Meine liebste, liebe
gute Annie! 21.10.44
Diesmal kann ich mich gleich wieder für zwei Briefe von Dir
bedanken, die ich gestern erhielt. Es handelt sich um Deine beiden Briefe von
9. und 10. Solche lieben Nachrichten
sind mir immer ein Lichtblick in unserem grauen Alltag. Grau ist schon das
Wetter. Die Spätherbstnebel vermischt mit Regen und den sonstigen unangenehmen
Begleiterscheinungen, lassen wenig Wärme im Herz und auch rein körperlich
aufnehmen. Trotz allem habe ich keinen
Anlaß zu Murren, denn ich sage mir, wenn wir in unserem Abschnitt in keine
größeren Kampfhandlungen verwickelt werden, dann will ich herzlich froh sein,
denn ich kann mir vorstellen, daß es wenig angenehm ist, jetztin eine
rückwärtige Stellung zurückzumüssen, in der sich keine Bunker befinden, dann
ist die Vorstellung nicht unbedingt rosig. Vorläufigliegt ja auch noch keine
Veranlassung für solche Gedanken vor, und wenn es tatsächlich einmal soweit
kommen sollte, dann wird man sich damit auch wieder zurechtfinden müssen. Von Deinem
Vater erhielt ich gestern den Rundbrief Nummer 21, der ja inzwischen auch in
Deine Hände geraten ist. Ich habe mich im Wesentlichen darüber gefreut, doch
eines stößt mir immer wieder auf, wenn er schreibt, daß sich andere Frauen
einfach hinlegen würden, wenn sich sich das Bein verletzt hätten Seine Lotte
dagegen opfert sich asuf und schafft für ihren geliebten Mann weiter. Wenn man
die Frau nicht kennen würde, dann könnte man das glauben, aber wenn man mit ihr
schon zusammengekommen ist, dann kann man wohl schon mit Recht behaupten, daß
da selbst die Hühner lachen, wenn mann so etwas liest.

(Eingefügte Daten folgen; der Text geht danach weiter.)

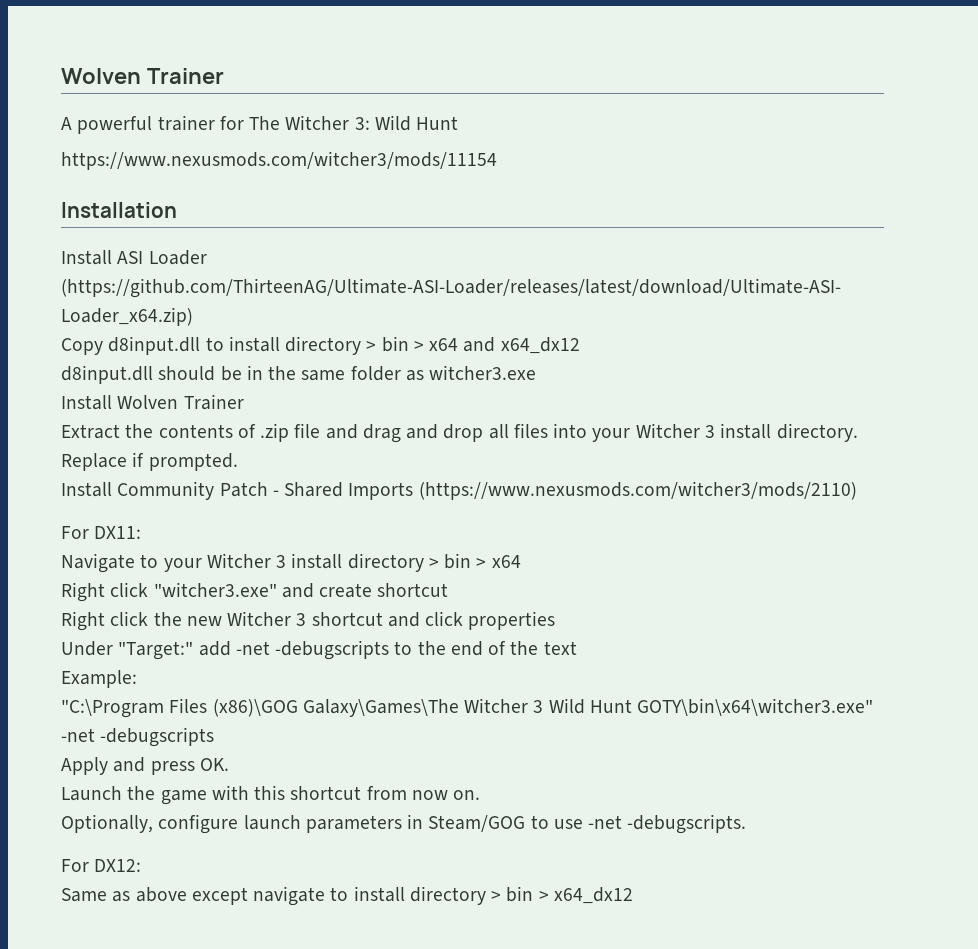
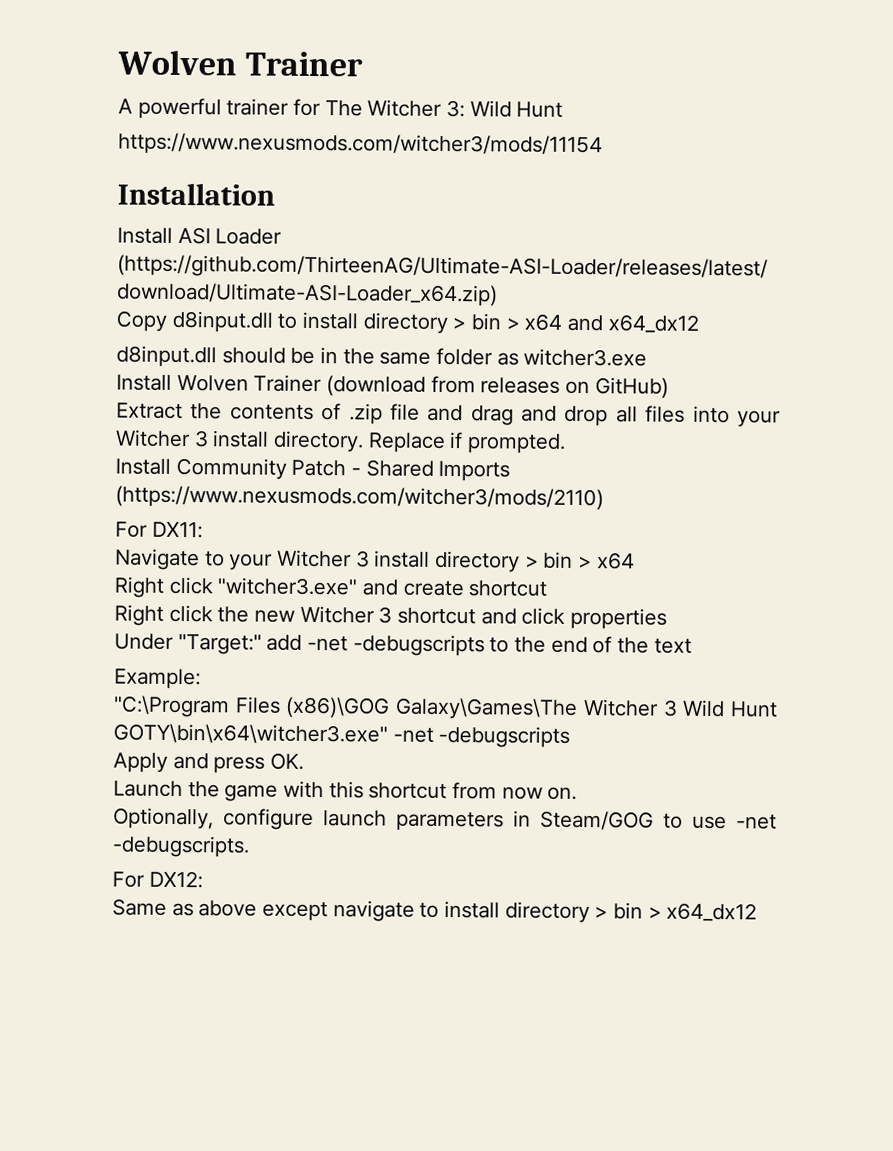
- Install Wolven Trainer
+ Install Wolven Trainer (download from releases on GitHub)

Ich werde das
selbstverständlich nicht zum Anlaß einer Kritik ihm gegenüber nehmen, denn ich
habe nicht Lust, solch einen Streitvom Zaune zu brechen wie Siegfried, bei dem
man sich gegenseitig ärgert, und bei dem am Ende doch nichts herauskommt. So
lassen wir ihn in seinem Glauben, daß er doch mit seiner Frau den besseren Teil
erwählt hat. Bei dem Brief, den Siegfried an Deinen VAter geschrieben hat,
beklagt Siegfried sich doch darüber, daß die Zeitungen immer noch an den
Sanitätsgefreiten, nicht an den Feldwebel gerichtet sind. Daß er sich vorkommt,
als sei ere degradiert worden. Die Art und Weise, dies zu bemängeln, finde ich
etwas kleinlich, doch wenn ich hier sehe, was für Funktionen die Herren hier
ausüben und wie wichtig sie sich vorkommen, dann kann ich diese Redewendung
schon verstehen. Ich will mich bestimmt nicht als Musterknabe hinstellen, aber
was soll ich nur sagen, was ich mit meiner Rückversetzung mitgemacht habe. Wenn
das schließlich auch nicht auf einer Stufe liegt, so kann man ja ohne weiteres
auf solche Gedanken kommen und man muß sich sagen, was seid ihr doch für kleine
Würstchen. Die Frage Deines Vaters an mich, ob ich noch nicht befördert sei und
ob die Vwersprechungen, die uns frühergegeben wurden, nicht eingehalten würden,
zeugen ja vbon einer gewissen Anteilnahme, doch ich habe Dir ja meine
Stellungnahme zu diesem Offiziersproblem anläßlich meines letzten Urlaubs mit
Dir durchgesprochen. Ich habe hier wiederholt Gelegenheit gehabt, diese Leute
zu beobachten. Wenn ich so sehe, wie die zu allen möglichen Dingen hingezogen
werden, dann bin ich doch liebe in meiner gegenwärtigen Stellung, als daß ich
mir noch um andere Dinge Kopfschmerzen mache.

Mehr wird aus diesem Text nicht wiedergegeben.